With this posting, I'd like to start a new thread, prompted by a paragraph
in Stevan's first response to my reintroducing the possibility of
transition to free Web access via sales of e-reprints.

At 05:29 PM 2/21/00 +0000, Stevan Harnad wrote:

>No, in my opinion, the paid-reprint strategy is incoherent and leads
>nowhere. Yes, the self-archiving strategy is more "confrontational,"
>but what it is confronting is a conflict of interest between research
>and publication that is intrinsic in the status quo, and that will not
>be resolved voluntarily by the interests that are pitted against those
>of research and researchers. (Why should it be? If I were an
>established journal publisher, I would not let go of the S/L/P revenue
>stream unless I had to.)

Commercial journal publishers and society journal publishers have different
stakeholders to answer to. If members of scientific societies want their
societies to offer IFWA (immediate free Web access) for the price of 100
paper reprints, the society should offer it. This is especially true since
societies are strapped to fund e-versions of paper-published journals, and
IFWA sales could bring profits that could pay for e-publishing non-IFWA
articles (immediately, with restricted access) or backfiles (with free
access).

>From 1994 until 1999, researchers that I discussed the matter with and
those attending my talks on e-publication did not personalize the advantage
of e-publication of journal articles. Starting last year, researchers seem
to realize that Web access was superior to library access _for them_ and
that free access should be affordable. For the first time, there seems to
be the likelihood that most authors want IFWA and would be willing to begin
to pay for it. [Remember, many members of this forum believe that authors
and their institutions will eventually be willing to pay for it.]

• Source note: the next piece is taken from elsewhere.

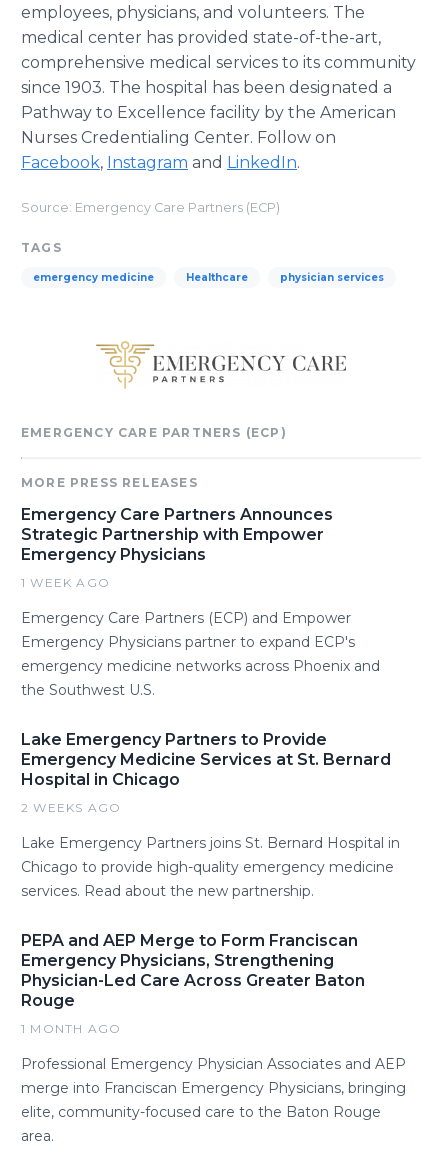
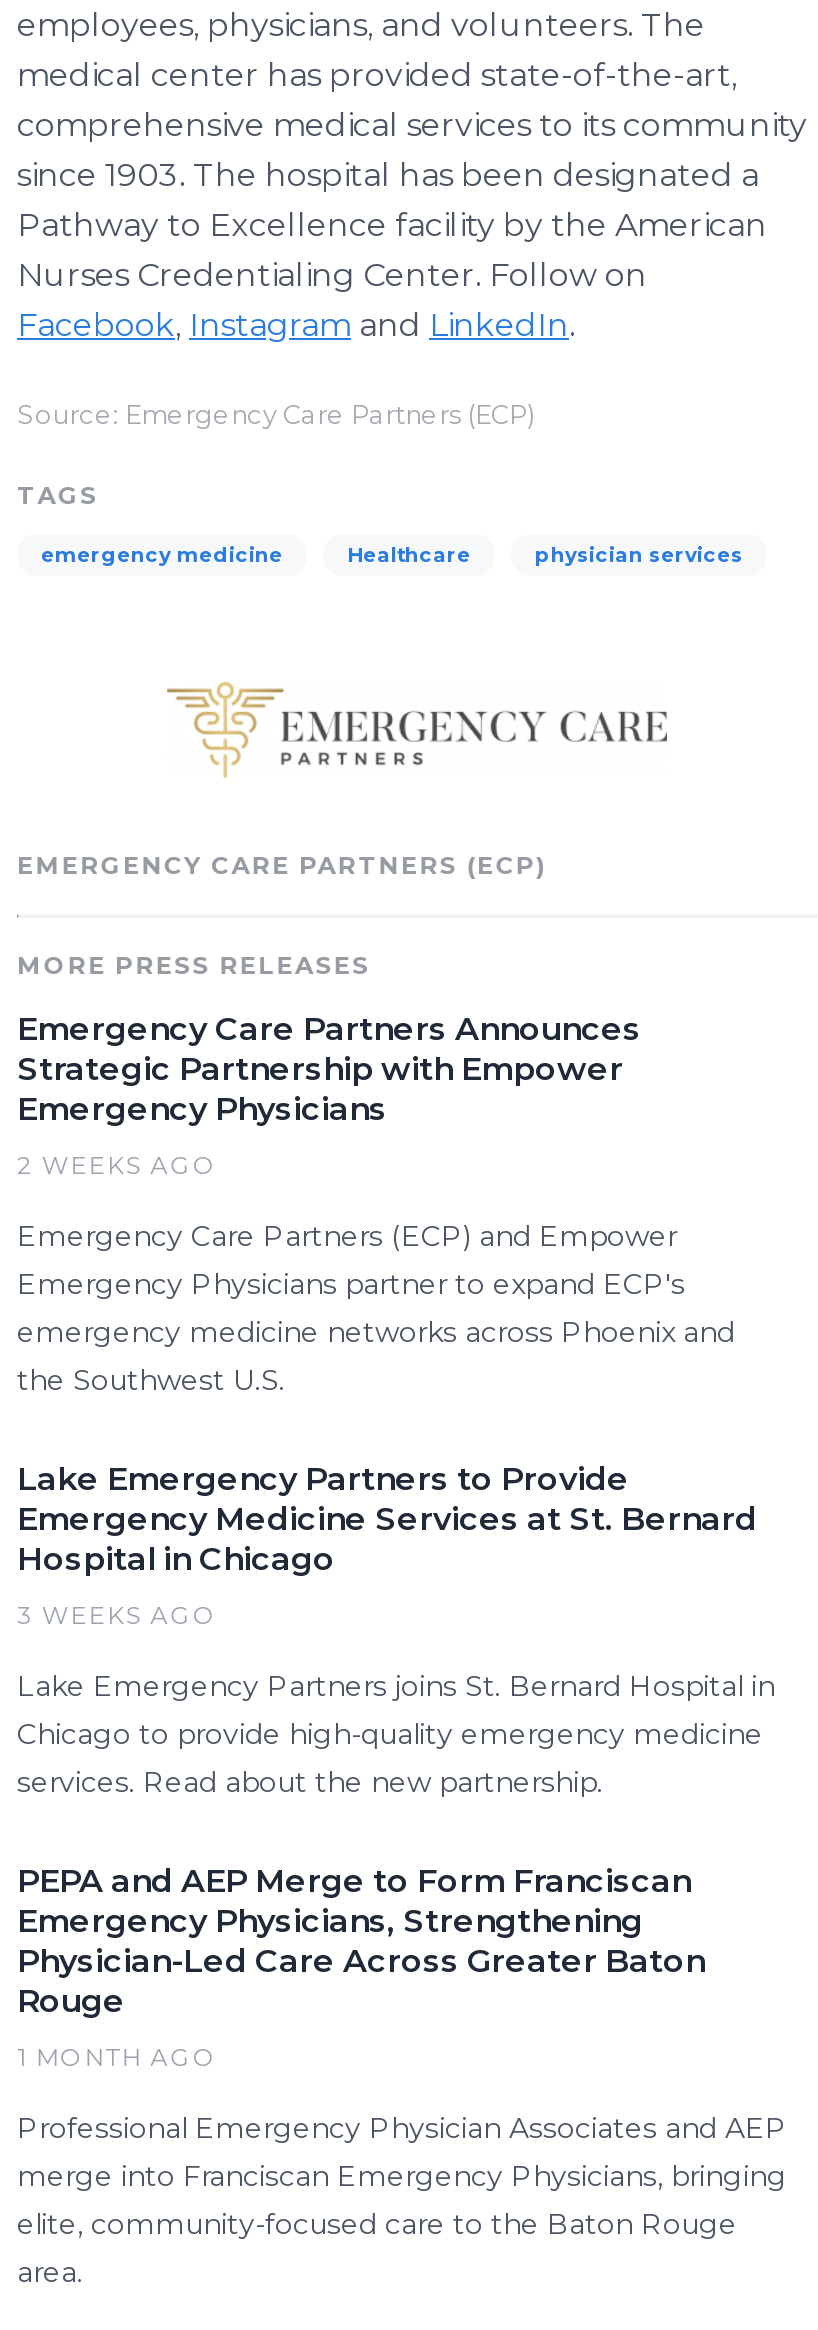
[21,575,110,590] 1 WEEK AGO -> [17,1150,217,1180] 2 WEEKS AGO
[21,800,121,815] 2 WEEKS AGO -> [17,1600,217,1630] 3 WEEKS AGO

Two reasons that those running scientific societies have not already
offered their authors IFWA is that they are scared of free Web access to
journal articles and their members have not demanded that it be offered.
Now that members are beginning to yearn for IFWA and will soon demand it, I
predict society publishers will start offering it. One society has
recently started:

In June 1999 the Governing Board of the Entomological Society of America,
which publishes four well-respected entomological journals, voted to offer
IFWA in the form of "unlimited PDF reprints" for _less_ than the price of
100 reprints. In December 1999 the Board voted to post articles on PubMed
Central for the same price as ESA's unlimited PDF reprints, unless there
were significant additional expenses incurred by PMC posting. In the
latter case, the price would be increased to cover the additional cost.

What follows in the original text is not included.